What needs to be done: With pictures left out, only the lines from the one containing "center -> left" through the end of the records should be reproduced exactly, please.

-- -- --

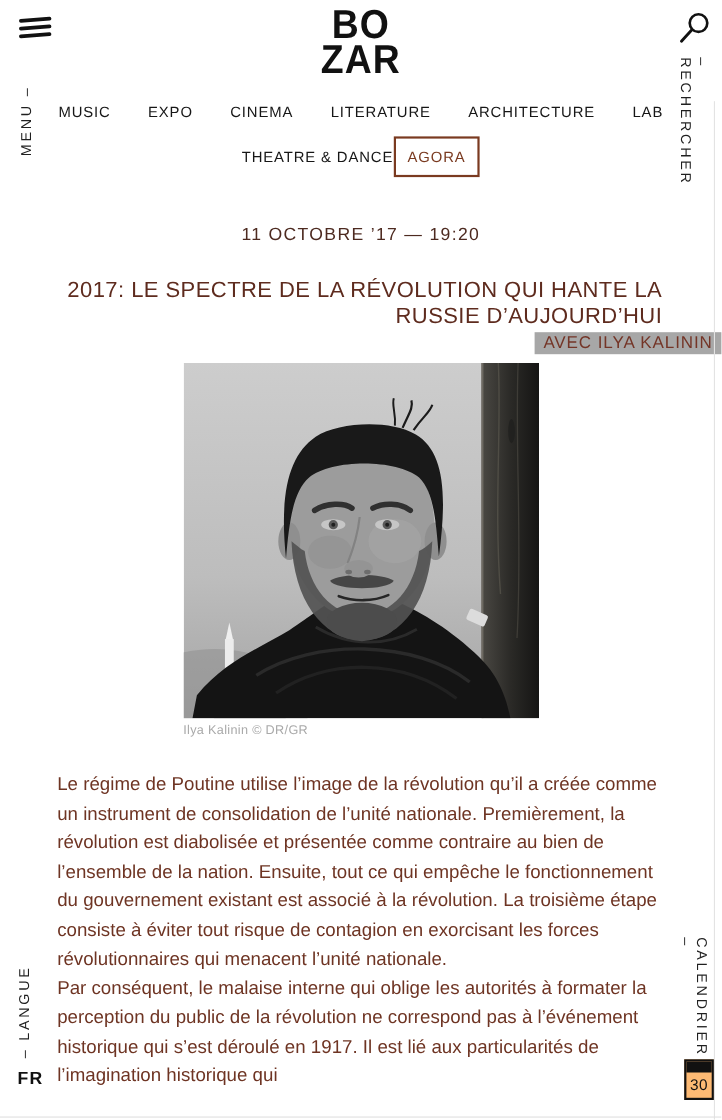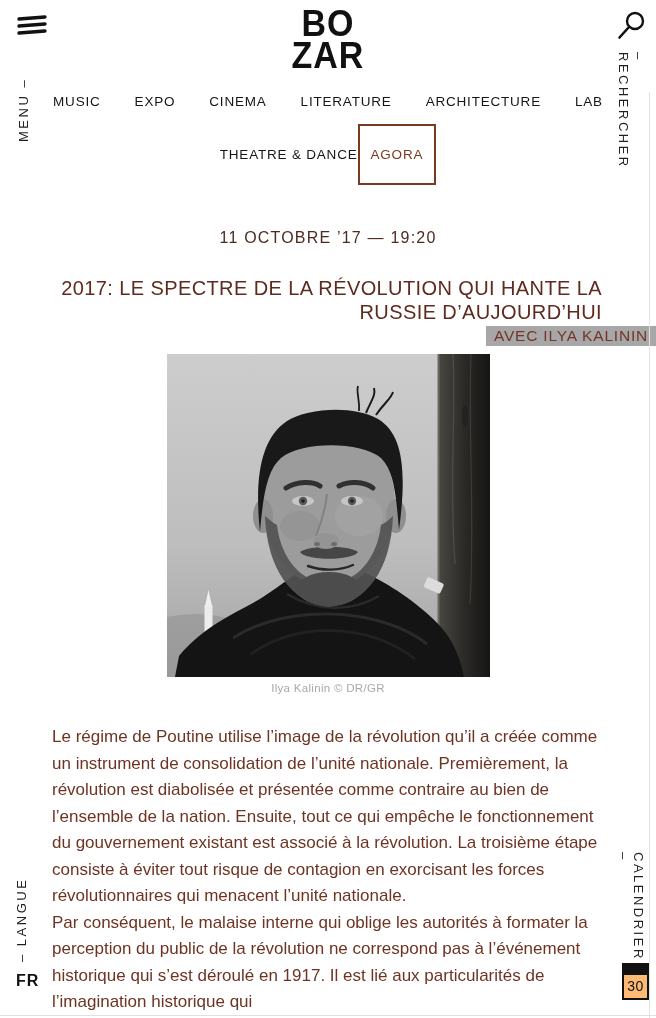"AGORA" .nav-item.active { padding: 21px 11px -> 9px 11px }
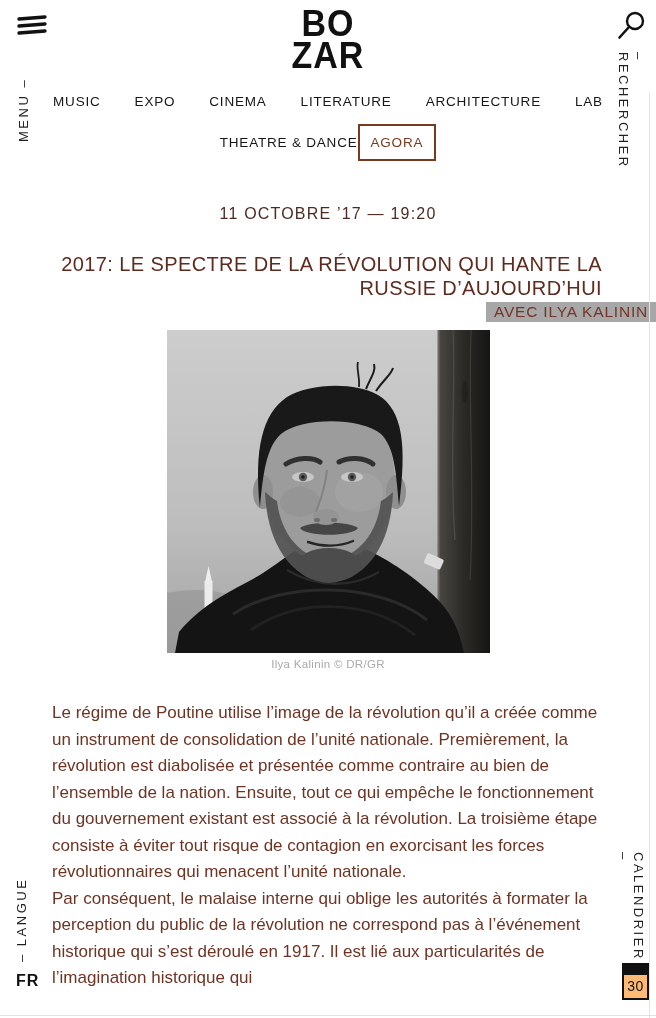"Ilya Kalinin © DR/GR" figcaption { text-align: center -> none }
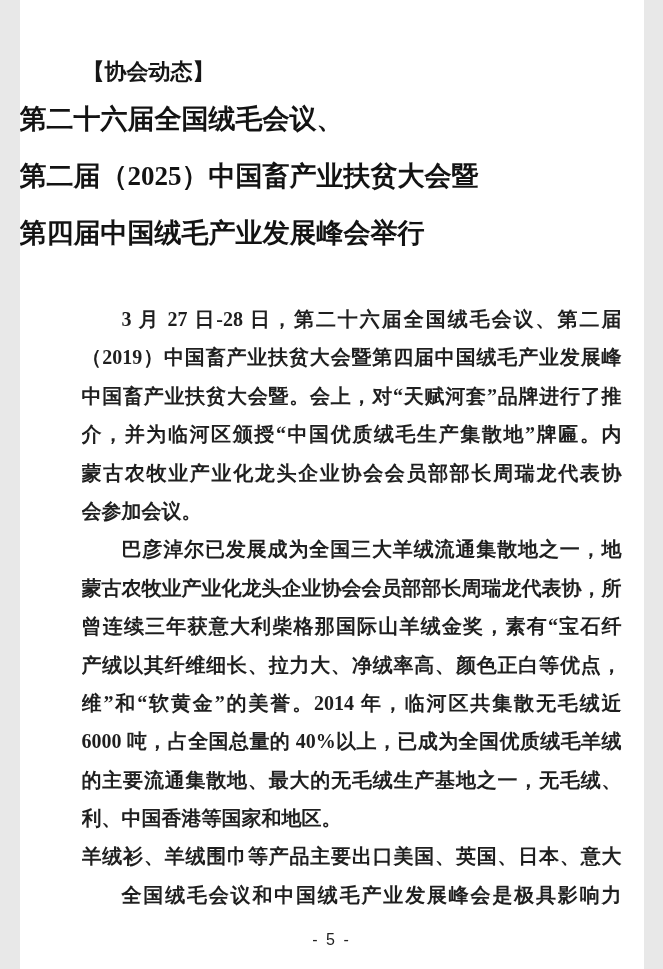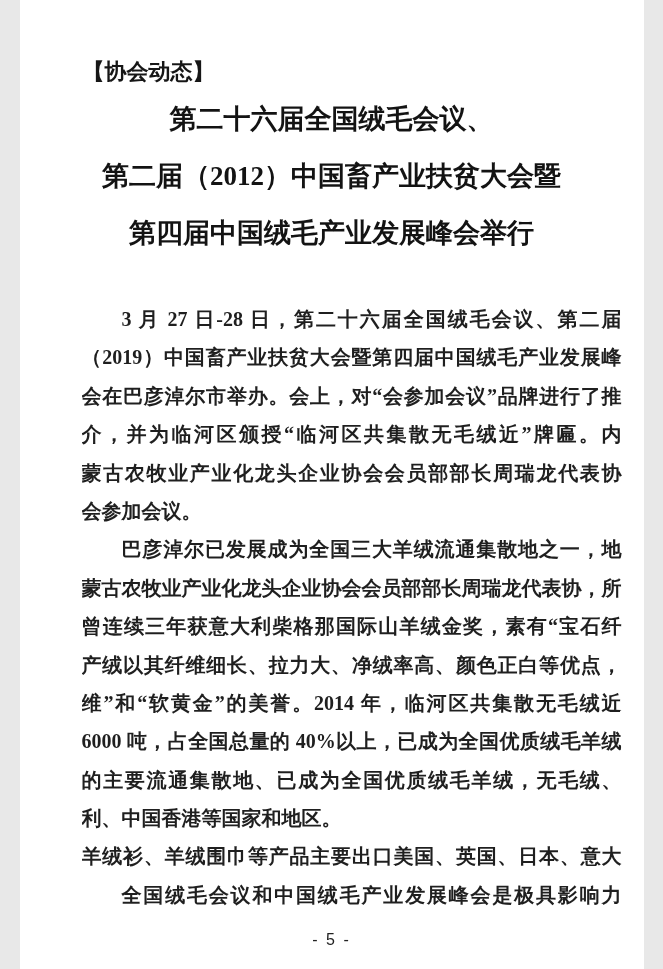"第二十六届全国绒毛会议、" .doc-title { text-align: center -> left }
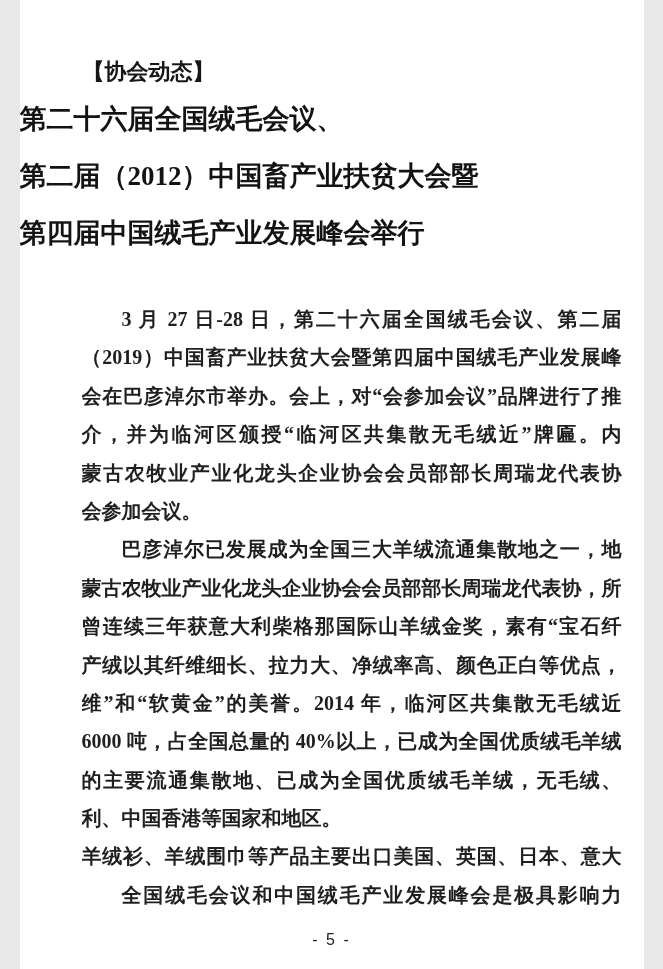"第二届（2012）中国畜产业扶贫大会暨" div.title-line { text: 2012 -> 2025 }
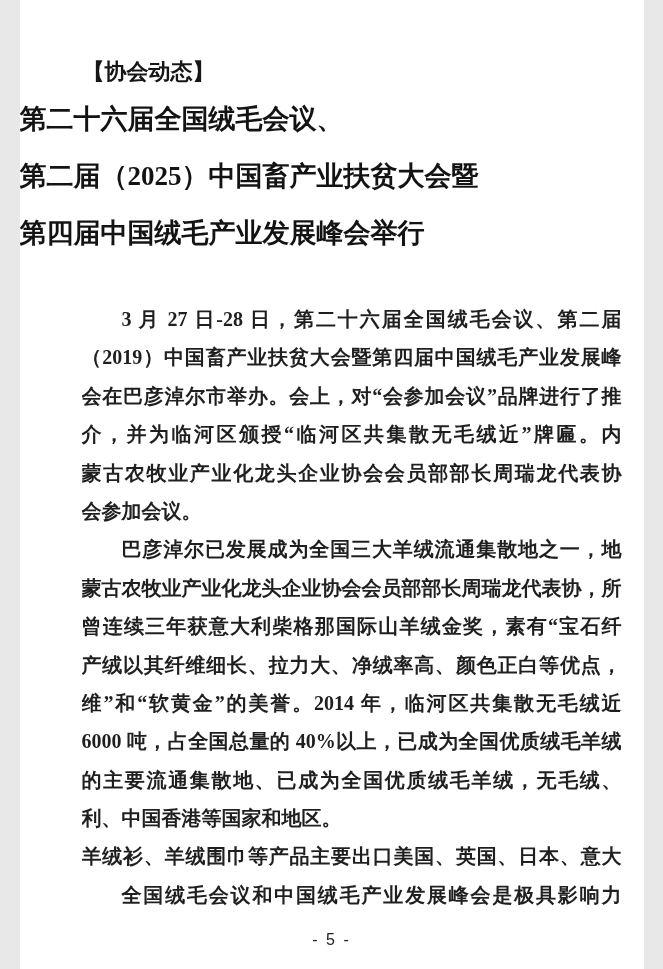"会在巴彦淖尔市举办。会上，对“会参加会议”品牌进行了推" div.bl { text: 会在巴彦淖尔市举办。会上，对“会参加会议 -> 中国畜产业扶贫大会暨。会上，对“天赋河套 }
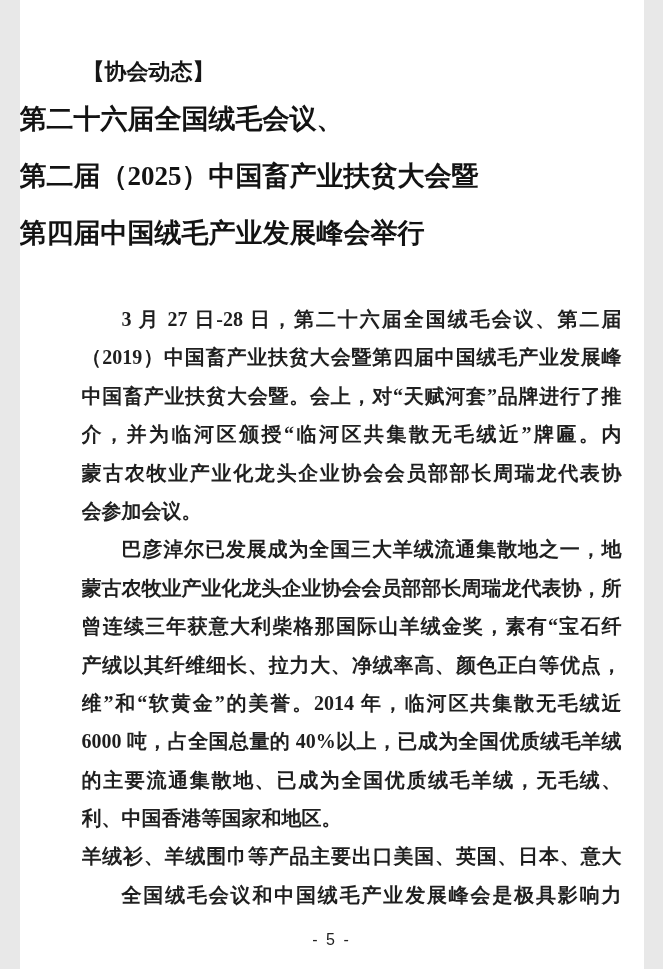"介，并为临河区颁授“临河区共集散无毛绒近”牌匾。内" div.bl { text: 临河区共集散无毛绒近 -> 中国优质绒毛生产集散地 }
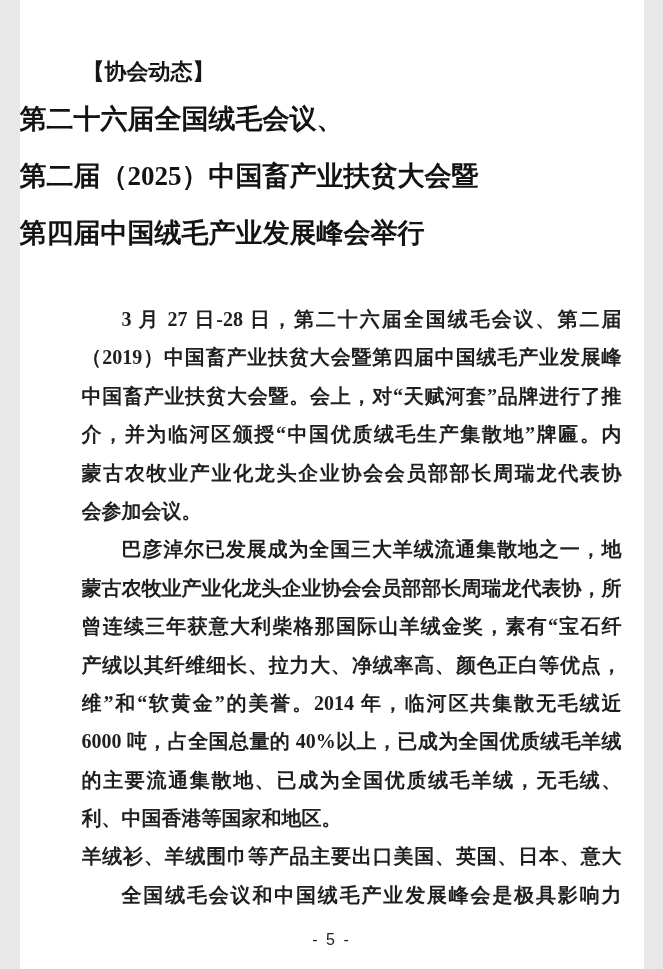"的主要流通集散地、已成为全国优质绒毛羊绒，无毛绒、" div.bl { text: 已成为全国优质绒毛羊绒 -> 最大的无毛绒生产基地之一 }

-- -- --

Output of the exercise:
"第二十六届全国绒毛会议、" .doc-title { text-align: center -> left }
"第二届（2012）中国畜产业扶贫大会暨" div.title-line { text: 2012 -> 2025 }
"会在巴彦淖尔市举办。会上，对“会参加会议”品牌进行了推" div.bl { text: 会在巴彦淖尔市举办。会上，对“会参加会议 -> 中国畜产业扶贫大会暨。会上，对“天赋河套 }
"介，并为临河区颁授“临河区共集散无毛绒近”牌匾。内" div.bl { text: 临河区共集散无毛绒近 -> 中国优质绒毛生产集散地 }
"的主要流通集散地、已成为全国优质绒毛羊绒，无毛绒、" div.bl { text: 已成为全国优质绒毛羊绒 -> 最大的无毛绒生产基地之一 }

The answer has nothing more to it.